Despite his success, van Dyck's life was plagued by financial troubles and personal difficulties. He led a lavish lifestyle and accumulated significant debts, which he struggled to repay. Moreover, his health deteriorated in his later years, possibly due to the strain of his extensive work. Van Dyck passed away in London at the age of 42, leaving behind a rich artistic legacy.
Anthony van Dyck's mastery of portraiture, characterized by his skillful rendering of his subjects' individuality and his elegant style, has made him one of the most celebrated painters in art history. His works continue to be admired and studied, serving as a testament to his enduring influence and artistic brilliance.
Hondius, Guillaume or Willem (1598/9 - 1658/60)
Willem Hondius was one of seven children of Hendrik Hondius the Elder (1573 – c. 1649) and Sara Jansdochter. His father was one of the most important Dutch reproductive printmakers and publishers in the early 17th century. A connection with the Hondius family of cartographers in Amsterdam is possible but has not been established.
In 1636 Willem visited Danzig in Poland. In 1641 he moved there from The Hague for good. Hondius was supported at the royal court of King Władysław IV Waza. The King awarded him the title of Chalcographus privilegialus (privileged engraver) and Chalcographus Regius (Royal engraver).

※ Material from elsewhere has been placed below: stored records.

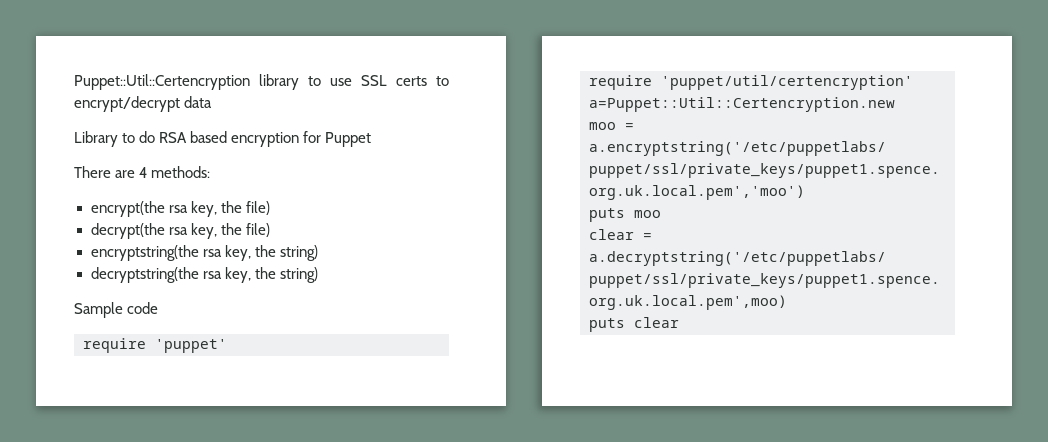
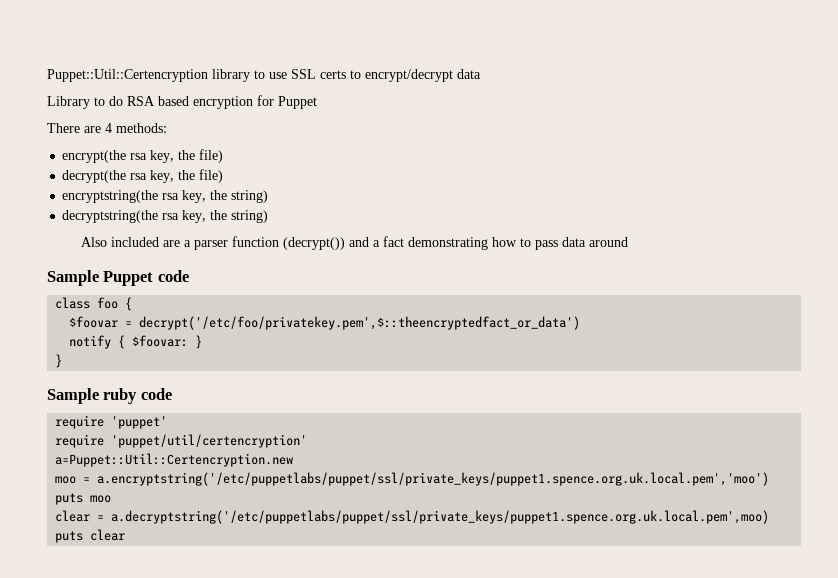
[74,302,123,318] Sample -> [80,236,628,250] [47,270,189,286] [55,297,133,311] [69,316,581,330] [69,335,203,349] [55,354,63,368] [47,388,138,404] Also included are a parser function (decrypt()) and a fact demonstrating how to pass data around // Sample Puppet code // class foo { // $foovar = decrypt('/etc/foo/privatekey.pem',$::theencryptedfact_or_data') // notify { $foovar: } // } // Sample ruby

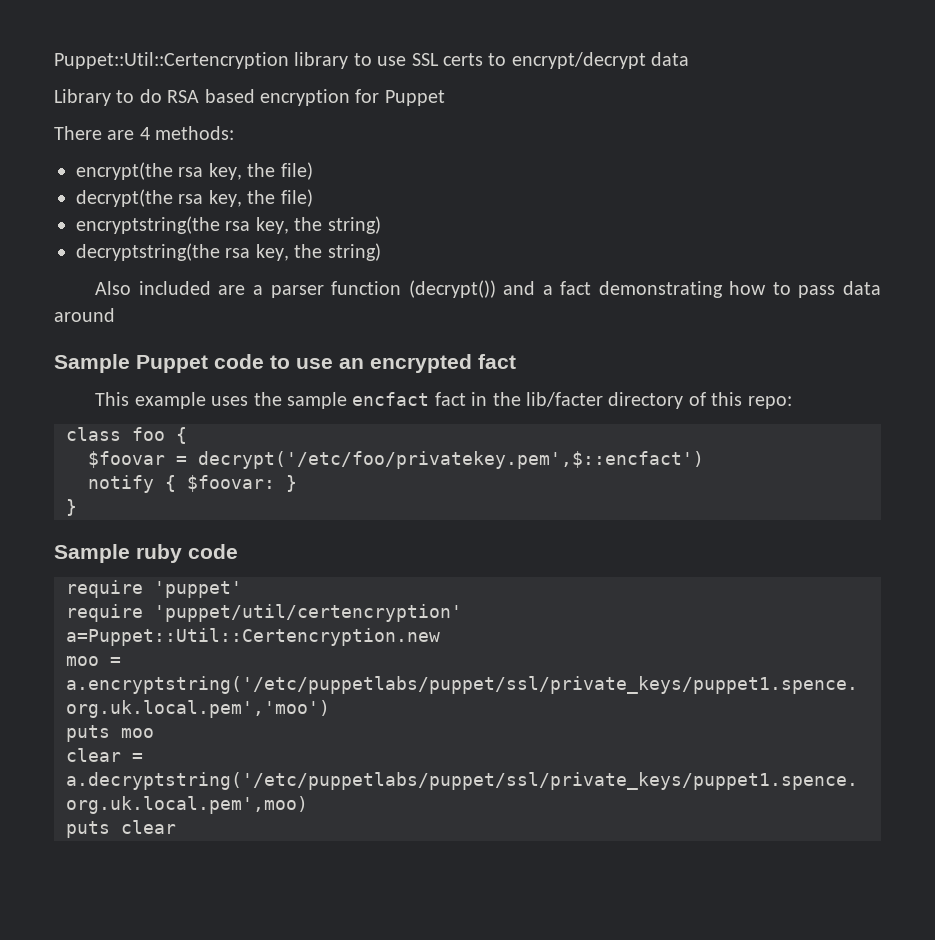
(189, 276) none -> [270,354,516,373] [95,392,792,409] to use an encrypted fact // This example uses the sample encfact fact in the lib/facter directory of this repo:
[139,316,581,330] decrypt('/etc/foo/privatekey.pem',$::theencryptedfact_or_data') -> [198,451,704,469] decrypt('/etc/foo/privatekey.pem',$::encfact')

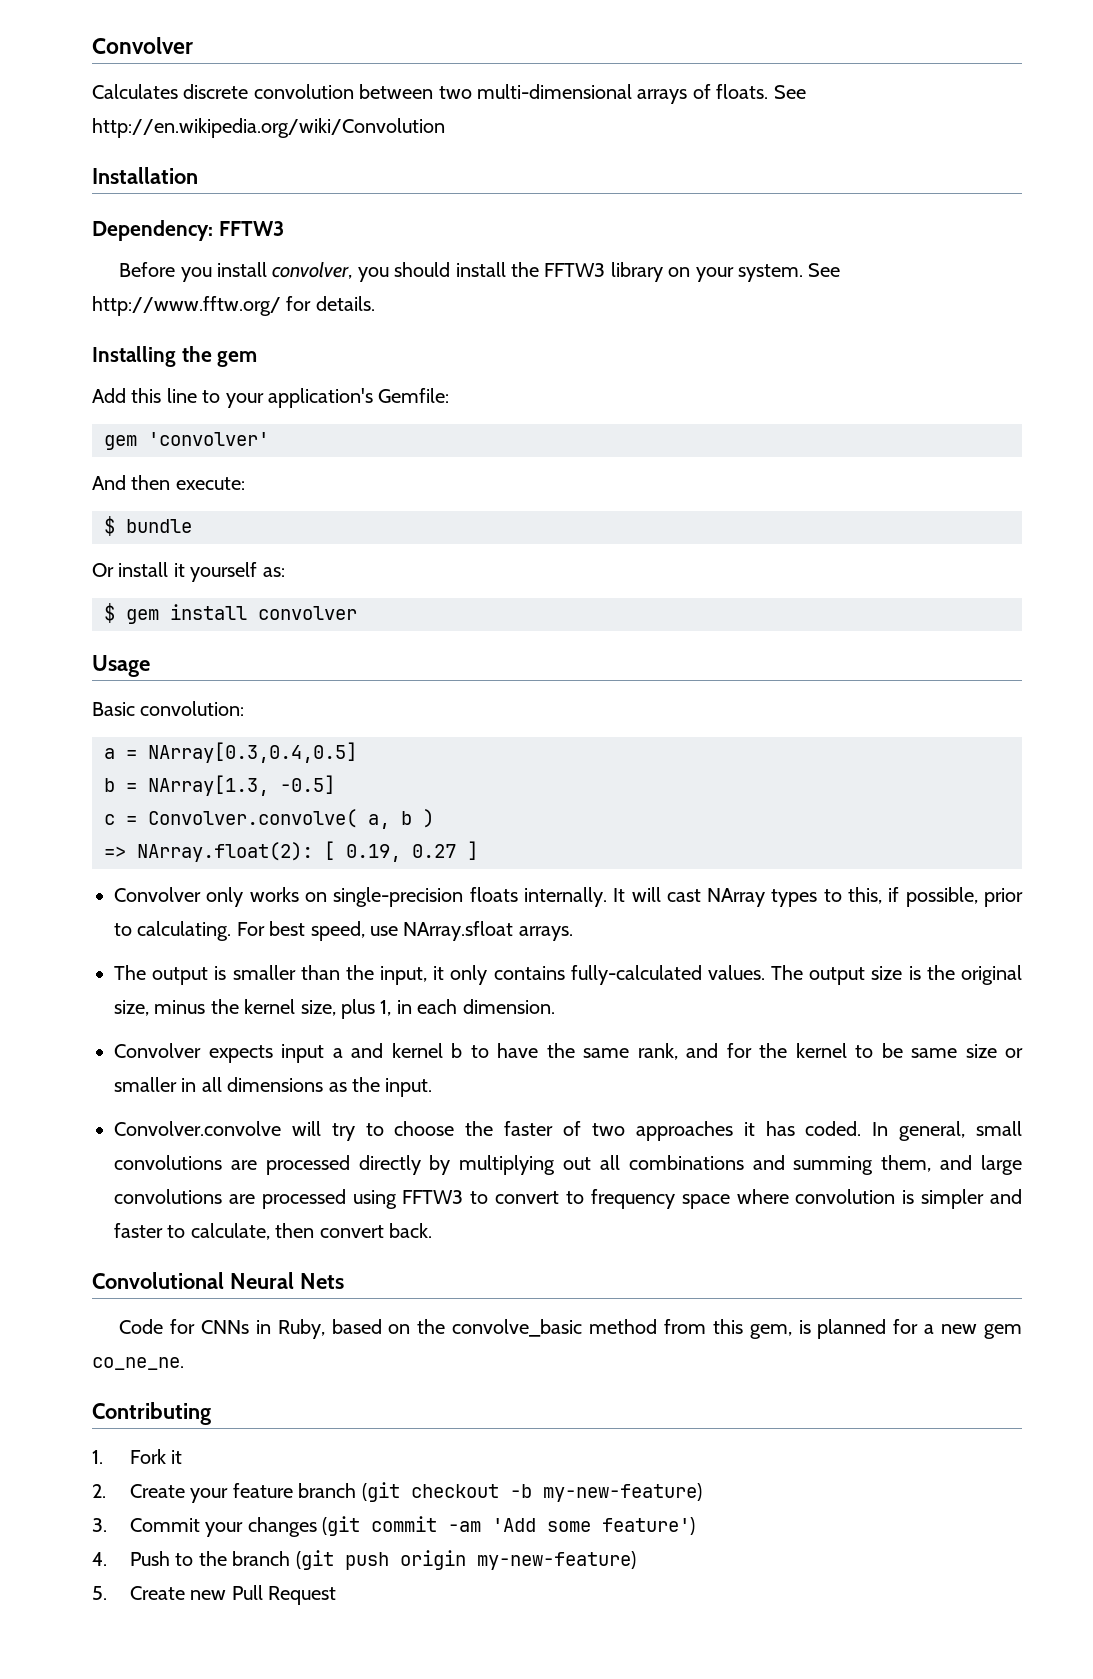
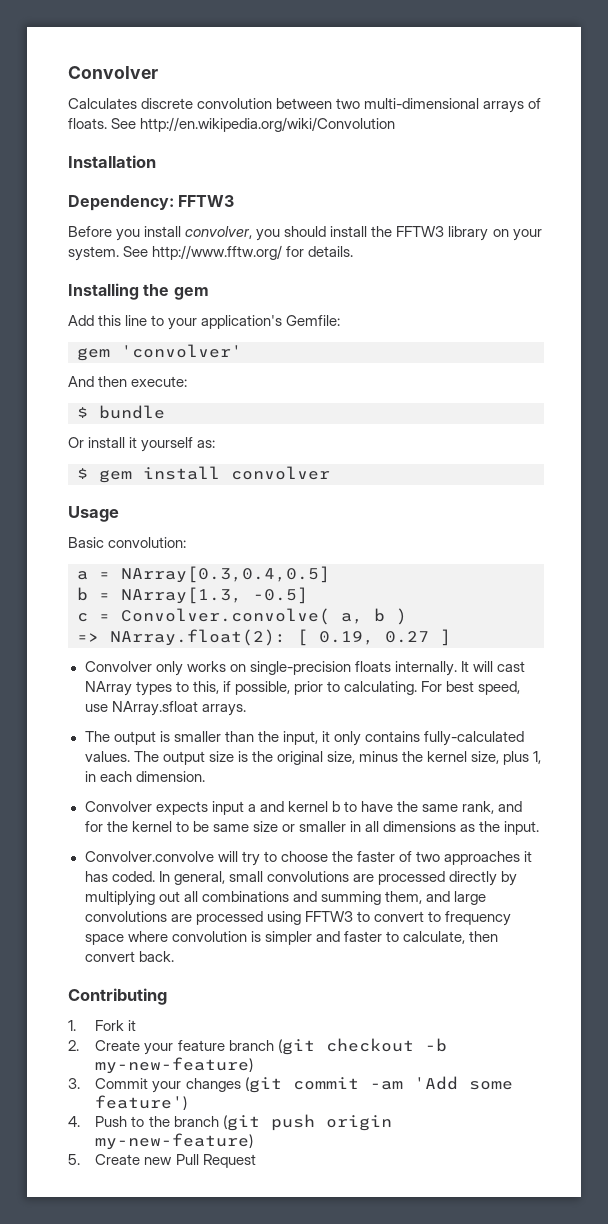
[92,1272,344,1289] [119,1319,1022,1339] [92,1357,184,1370] // Convolutional Neural Nets // Code for CNNs in Ruby, based on the convolve_basic method from this gem, is planned for a new gem co_ne_ne. -> (174, 956) none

He was married twice, first in 1632 in The Hague to Kornelia van den Enden, secondly in 1646 in Danzig to Anna Mackensen, daughter of the Royal Goldsmith.
In August 1651, in the wake of the Khmelnytsky Uprising, Hondius joined the army of Janusz Radziwiłł conquering Kiev. The first ever portrait of the famous Cossack leader Bohdan Khmelnytsky was engraved during this campaign.
Nothing is known of Hondius after 1652, though he may have lived until 1658.